Fix parse_straingst to support the new format

The function now checks whether we're reading a new-style StrainGST file or not. Fixing this function also fixes `straingr prepare-ref`. Closes #11.
broadinstitute · Jun 1, 2022 · 0860b55 · 0860b55
1 parent d9c77b0
commit 0860b55
Show file tree

Hide file tree

Showing 2 changed files with 25 additions and 6 deletions.
diff --git a/docs/straingr.md b/docs/straingr.md
@@ -74,6 +74,11 @@ We specify the similarities.tsv file created at the StrainGST database construct
 step, to reuse the calculated k-mer similarities again for clustering. The resulting
 concatenated reference will be written to `refs_concat.fasta`.
 
+**New in version 1.3**: If you use the new split StrainGST output format introduced in 
+version 1.3, only specify the files listing the predicted strains.
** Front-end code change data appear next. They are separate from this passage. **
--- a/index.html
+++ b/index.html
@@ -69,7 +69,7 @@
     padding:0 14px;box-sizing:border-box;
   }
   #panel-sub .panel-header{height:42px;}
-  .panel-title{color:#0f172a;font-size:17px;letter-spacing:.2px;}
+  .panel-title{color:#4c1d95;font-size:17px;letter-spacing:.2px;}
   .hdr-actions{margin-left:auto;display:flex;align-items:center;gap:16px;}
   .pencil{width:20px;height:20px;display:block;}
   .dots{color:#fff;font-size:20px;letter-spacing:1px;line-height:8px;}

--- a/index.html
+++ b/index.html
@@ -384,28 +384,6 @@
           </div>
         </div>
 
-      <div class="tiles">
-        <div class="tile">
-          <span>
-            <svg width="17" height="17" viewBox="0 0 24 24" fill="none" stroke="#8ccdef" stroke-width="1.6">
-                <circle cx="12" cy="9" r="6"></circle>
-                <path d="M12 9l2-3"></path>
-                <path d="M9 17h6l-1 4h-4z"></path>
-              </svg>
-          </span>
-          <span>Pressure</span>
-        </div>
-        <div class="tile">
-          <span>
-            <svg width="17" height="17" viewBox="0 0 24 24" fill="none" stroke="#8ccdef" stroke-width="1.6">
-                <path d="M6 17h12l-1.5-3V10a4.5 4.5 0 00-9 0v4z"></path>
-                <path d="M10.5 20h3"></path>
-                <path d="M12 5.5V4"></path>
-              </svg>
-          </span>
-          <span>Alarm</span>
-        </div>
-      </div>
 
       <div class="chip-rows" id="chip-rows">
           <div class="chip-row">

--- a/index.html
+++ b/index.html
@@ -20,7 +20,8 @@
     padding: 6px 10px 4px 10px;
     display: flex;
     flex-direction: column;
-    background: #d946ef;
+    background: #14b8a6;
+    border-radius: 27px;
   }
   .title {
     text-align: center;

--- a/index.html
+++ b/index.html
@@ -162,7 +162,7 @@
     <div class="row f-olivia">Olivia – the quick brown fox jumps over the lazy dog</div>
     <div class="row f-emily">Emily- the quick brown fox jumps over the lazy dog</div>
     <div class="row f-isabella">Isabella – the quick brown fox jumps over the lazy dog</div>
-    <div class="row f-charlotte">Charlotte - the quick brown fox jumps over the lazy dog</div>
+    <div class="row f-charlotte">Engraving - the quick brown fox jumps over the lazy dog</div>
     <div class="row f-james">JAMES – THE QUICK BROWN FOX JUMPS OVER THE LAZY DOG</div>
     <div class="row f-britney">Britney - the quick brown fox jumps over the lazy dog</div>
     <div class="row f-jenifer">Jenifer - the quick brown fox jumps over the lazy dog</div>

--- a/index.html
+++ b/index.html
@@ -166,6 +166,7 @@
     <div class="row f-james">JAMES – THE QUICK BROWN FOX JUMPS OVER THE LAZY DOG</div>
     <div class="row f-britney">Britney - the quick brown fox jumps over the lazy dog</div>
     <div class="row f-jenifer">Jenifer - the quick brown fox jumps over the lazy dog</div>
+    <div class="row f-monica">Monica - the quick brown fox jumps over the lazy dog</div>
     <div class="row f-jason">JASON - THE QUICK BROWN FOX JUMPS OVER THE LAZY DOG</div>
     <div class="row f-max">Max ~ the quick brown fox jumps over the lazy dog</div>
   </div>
So, replace 
+`straigr prepare-ref -s path/to/straingst/*.tsv ...` with 
+`straingr prepare-ref -s path/to/straingst/*.strains.tsv ...`.
+
 #### 2. Align reads to the reference
 
 StrainGR is built to be used with `bwa mem`, as it uses the supplied 

diff --git a/src/strainge/io/utils.py b/src/strainge/io/utils.py
@@ -33,6 +33,7 @@
 from typing import List, Iterable  # noqa
 from pathlib import Path
 from contextlib import contextmanager
+from itertools import chain
 
 
 @contextmanager
@@ -102,18 +103,31 @@ def parse_straingst(result_file, return_sample_stats=False):
 
     # Ignore comments
     result_file = (line for line in result_file if not line.startswith('#'))
+    first_line = next(result_file)
+
+    old_style_straingst = False
+    if first_line.startswith("sample"):
+        old_style_straingst = True
 
     # Collect sample statistics (first two lines)
-    sample_stats = [
-        next(result_file),
-        next(result_file)
-    ]
+    if old_style_straingst:
+        sample_stats = [
+            first_line,
+            next(result_file)
+        ]
+    else:
+        sample_stats = []
 
-    if return_sample_stats:
+    if sample_stats and return_sample_stats:
         sample_stats = next(csv.DictReader(sample_stats, delimiter='\t'))
 
         # Return sample statistics
         yield sample_stats
+    elif not sample_stats and return_sample_stats:
+        raise ValueError("Trying to read sample statistics from a new style (v1.3) StrainGST output!")
 
     # Return each strain found with its statistics
-    yield from csv.DictReader(result_file, delimiter='\t')
+    if old_style_straingst:
+        yield from csv.DictReader(result_file, delimiter='\t')
+    else:
+        yield from csv.DictReader(chain([first_line], result_file), delimiter='\t')